Garatuza fijó en el orador sus ojos vivos y penetrantes, y dijo entre sí:

  —91→  

-Este no me gusta.

-Pues queda resuelto -dijo el Padre Salazar-; se suspende el movimiento hasta saber qué giro toman las cosas: avisad a todos los hermanos.

Todos hicieron una señal de aprobación, y comenzaron a desocupar el salón.

Sólo Martín se quedó sentado esperando que acabaran de salir.

Cuando estuvo solo con los dos hermanos, volvió a subir a la plataforma.

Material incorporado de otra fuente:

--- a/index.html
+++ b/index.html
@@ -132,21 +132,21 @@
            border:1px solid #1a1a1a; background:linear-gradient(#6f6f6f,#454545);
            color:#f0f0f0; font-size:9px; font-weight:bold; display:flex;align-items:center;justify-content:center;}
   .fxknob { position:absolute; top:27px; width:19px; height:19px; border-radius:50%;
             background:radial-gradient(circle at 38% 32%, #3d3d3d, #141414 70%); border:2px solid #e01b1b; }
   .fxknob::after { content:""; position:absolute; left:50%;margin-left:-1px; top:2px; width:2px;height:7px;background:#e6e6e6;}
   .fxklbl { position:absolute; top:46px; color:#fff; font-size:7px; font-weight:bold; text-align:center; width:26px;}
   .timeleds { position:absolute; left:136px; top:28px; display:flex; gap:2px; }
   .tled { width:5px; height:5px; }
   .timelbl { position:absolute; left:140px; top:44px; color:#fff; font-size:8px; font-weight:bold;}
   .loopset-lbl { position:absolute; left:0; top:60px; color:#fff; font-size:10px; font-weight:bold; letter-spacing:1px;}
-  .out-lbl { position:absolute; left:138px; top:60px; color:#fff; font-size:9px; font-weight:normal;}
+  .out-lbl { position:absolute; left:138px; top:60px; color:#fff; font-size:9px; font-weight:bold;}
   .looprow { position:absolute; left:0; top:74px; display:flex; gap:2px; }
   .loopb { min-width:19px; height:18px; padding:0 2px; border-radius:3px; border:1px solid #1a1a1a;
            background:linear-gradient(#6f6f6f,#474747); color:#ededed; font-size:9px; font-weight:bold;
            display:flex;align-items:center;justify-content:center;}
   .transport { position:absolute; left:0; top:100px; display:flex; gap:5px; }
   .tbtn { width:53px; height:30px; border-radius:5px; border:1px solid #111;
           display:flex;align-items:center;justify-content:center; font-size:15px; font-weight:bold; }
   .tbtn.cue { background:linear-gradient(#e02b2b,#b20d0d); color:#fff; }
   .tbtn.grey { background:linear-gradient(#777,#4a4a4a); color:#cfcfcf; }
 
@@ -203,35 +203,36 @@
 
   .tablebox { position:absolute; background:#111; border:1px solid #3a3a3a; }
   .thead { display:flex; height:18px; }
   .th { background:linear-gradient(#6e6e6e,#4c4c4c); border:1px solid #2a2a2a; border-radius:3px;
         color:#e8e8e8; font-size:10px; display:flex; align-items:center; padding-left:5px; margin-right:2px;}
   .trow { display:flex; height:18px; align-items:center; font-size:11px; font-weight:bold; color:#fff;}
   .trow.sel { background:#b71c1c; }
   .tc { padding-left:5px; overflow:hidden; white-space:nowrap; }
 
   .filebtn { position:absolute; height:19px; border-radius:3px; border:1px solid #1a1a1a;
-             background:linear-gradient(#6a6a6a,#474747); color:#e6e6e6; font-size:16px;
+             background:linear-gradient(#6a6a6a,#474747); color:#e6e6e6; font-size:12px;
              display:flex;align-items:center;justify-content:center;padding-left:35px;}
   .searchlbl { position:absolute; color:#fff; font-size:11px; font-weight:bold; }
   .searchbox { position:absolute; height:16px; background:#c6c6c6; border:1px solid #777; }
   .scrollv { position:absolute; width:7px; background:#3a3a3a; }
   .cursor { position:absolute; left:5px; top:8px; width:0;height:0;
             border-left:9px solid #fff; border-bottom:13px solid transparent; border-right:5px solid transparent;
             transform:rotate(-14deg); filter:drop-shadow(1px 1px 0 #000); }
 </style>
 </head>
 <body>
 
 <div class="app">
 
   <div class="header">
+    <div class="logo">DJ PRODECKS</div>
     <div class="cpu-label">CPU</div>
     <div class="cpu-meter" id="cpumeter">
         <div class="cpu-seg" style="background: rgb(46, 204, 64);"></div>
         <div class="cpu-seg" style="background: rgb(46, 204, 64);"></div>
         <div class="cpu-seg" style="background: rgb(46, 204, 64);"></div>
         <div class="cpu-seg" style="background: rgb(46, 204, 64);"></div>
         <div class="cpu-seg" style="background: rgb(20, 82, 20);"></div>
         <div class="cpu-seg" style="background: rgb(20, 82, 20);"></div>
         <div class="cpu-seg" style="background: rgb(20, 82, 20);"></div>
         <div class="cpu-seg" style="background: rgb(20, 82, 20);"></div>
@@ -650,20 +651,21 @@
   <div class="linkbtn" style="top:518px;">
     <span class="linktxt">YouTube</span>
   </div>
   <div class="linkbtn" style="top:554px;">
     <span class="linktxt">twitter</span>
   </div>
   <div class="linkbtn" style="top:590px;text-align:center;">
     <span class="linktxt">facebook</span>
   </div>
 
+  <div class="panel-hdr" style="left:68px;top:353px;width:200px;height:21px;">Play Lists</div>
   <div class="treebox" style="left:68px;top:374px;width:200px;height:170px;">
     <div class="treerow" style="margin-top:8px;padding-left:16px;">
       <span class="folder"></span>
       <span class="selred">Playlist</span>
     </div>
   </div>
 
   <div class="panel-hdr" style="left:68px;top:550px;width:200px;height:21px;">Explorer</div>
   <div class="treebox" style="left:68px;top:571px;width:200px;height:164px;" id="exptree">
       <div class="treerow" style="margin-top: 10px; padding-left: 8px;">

-¿Has oído? -le dijo el Padre.

-Y muy bien que me parece.

-Es preciso que salgas mañana mismo para Acapulco, llevando despachos e instrucciones para el príncipe.

-¿Es preciso que sea mañana?

-Sí. ¿Tienes algún inconveniente?

-Uno solo.

-¿Cuál es?

-Desearía ver qué providencias piensan dictar el virrey y el visitador, que para nosotros es una noticia de mucha importancia.

-Tienes razón. Entonces ¿cuándo podrás marchar?

-Pasado mañana estaré listo.

-Bien, mañana en la noche estarás aquí.

Martín saludó y salió de la casa, diciendo:

-Es preciso pensar algo más en mí: vamos a mi casita.